Paignton Zoo is going to get through a lot of milk over the next few months. Craig added, “At the moment we need about 4 to 6 litres of gold top milk each day. He will take in around 10% of his body weight in milk each day and gain weight just as quickly. As he grows, so will his milk requirements.”
Photo Credits: Paignton Zoo
Hand rearing a giraffe is a lot of extra work and commitment for the keepers. “He is fed 4 times a day and could need milk for up to 9 months. We will start weaning him when he is around 5 to 6 months, depending on how he gets on.”
The calf stands at nearly six feet tall at birth. The gestation period for a giraffe is between 400 and 460 days. The mother gives birth standing up, and the fall breaks the umbilical cord. The calf can stand and run within a few hours.
Father, Yoda, came from Givskud Zoo, Denmark, where he was born on 14th November 2004. He arrived at Devon in September 2006. Janica came to Paignton Zoo from Duvr Kralove Zoo in the Czech Republic.

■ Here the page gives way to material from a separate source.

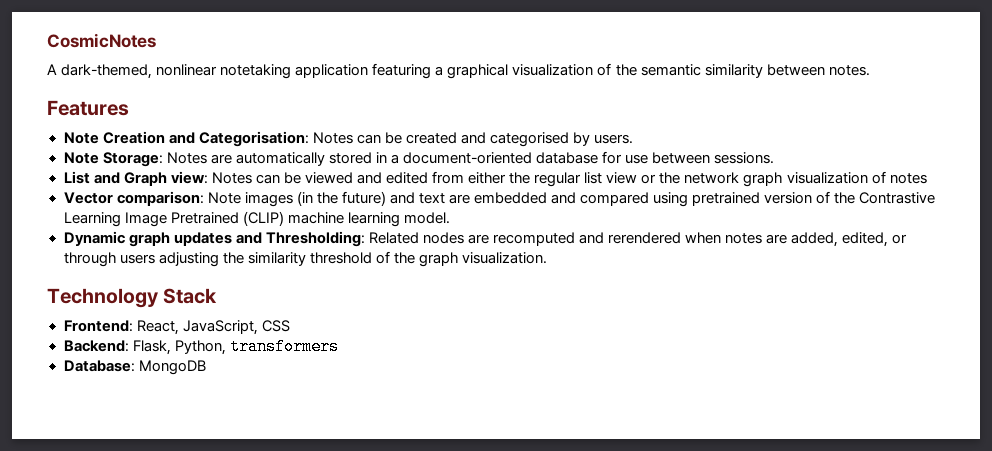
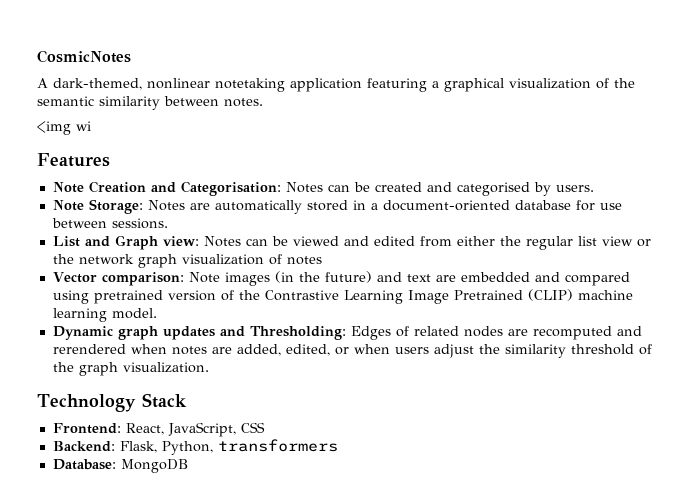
+ <img wi
- Dynamic graph updates and Thresholding: Related nodes are recomputed and rerendered when notes are added, edited, or through users adjusting the similarity threshold of the graph visualization.
+ Dynamic graph updates and Thresholding: Edges of related nodes are recomputed and rerendered when notes are added, edited, or when users adjust the similarity threshold of the graph visualization.

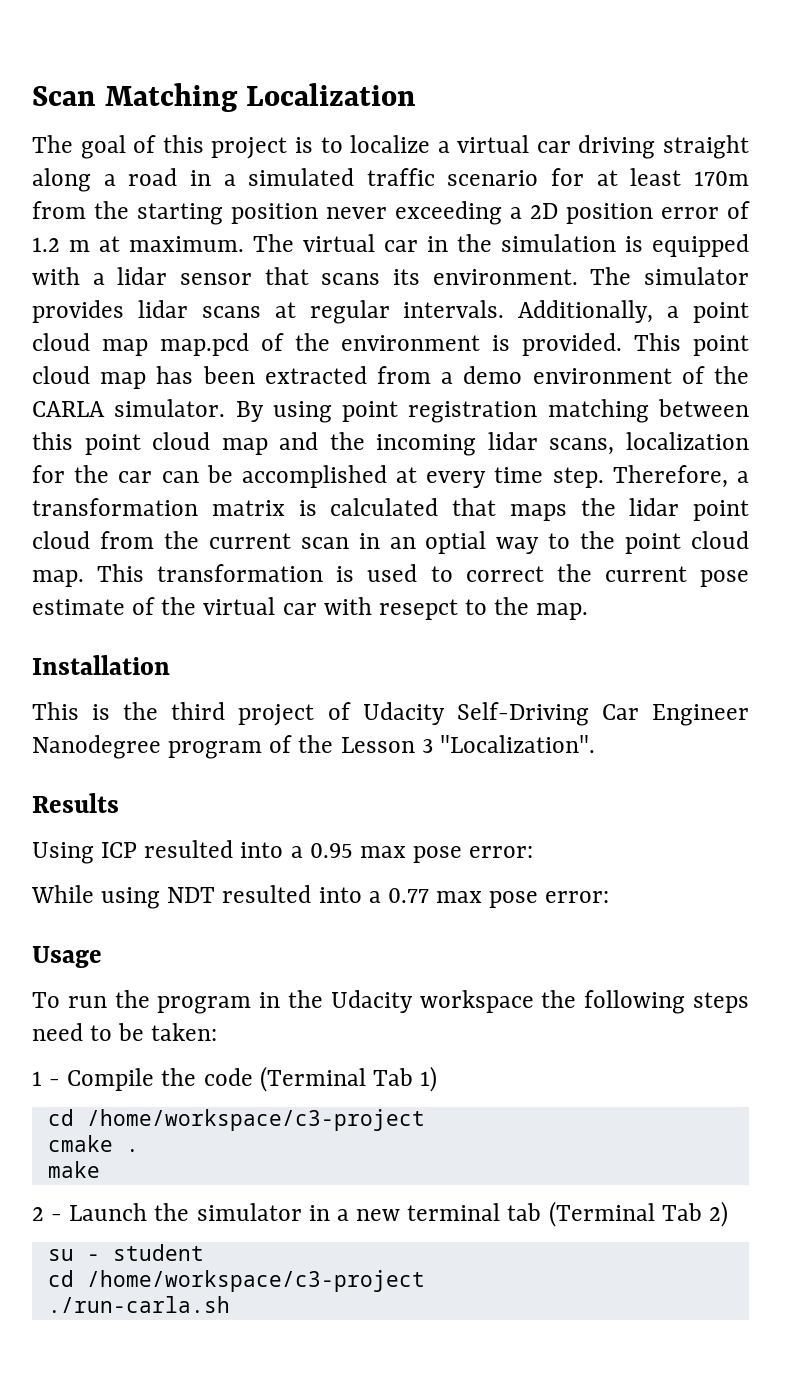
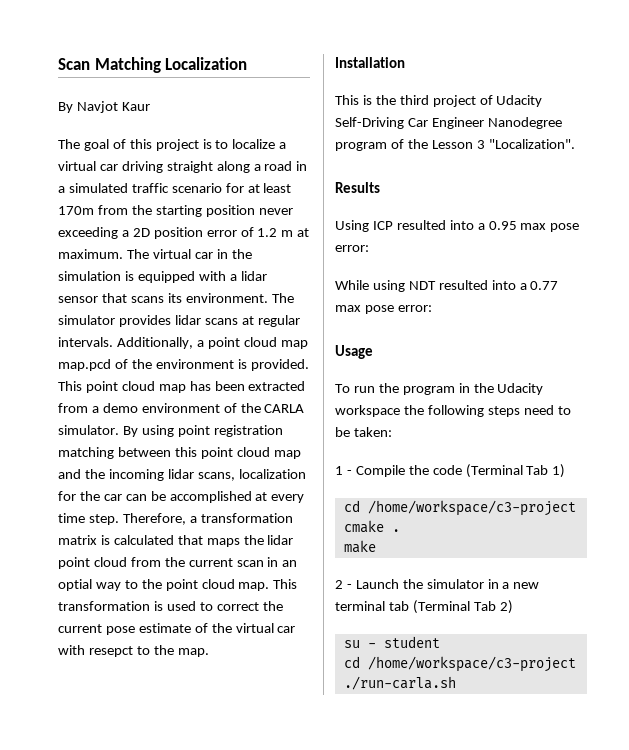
+ By Navjot Kaur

The Zoo’s other adult female is Sangha, who came from Liberec Zoo, also in the Czech Republic. The other youngsters at the Zoo are Otilie, who was born in September 2012, and Joanna, born in January 2014 (both to mother Sangha) and Eliska, born in January last year to Janica.
All the giraffes at Paignton Zoo Environmental Park (a registered charity in the UK) are Rothschild’s Giraffes.
Shani, a six-year-old Masai Giraffe at the Sacramento Zoo, gave birth to a healthy 163-pound male calf on April 10.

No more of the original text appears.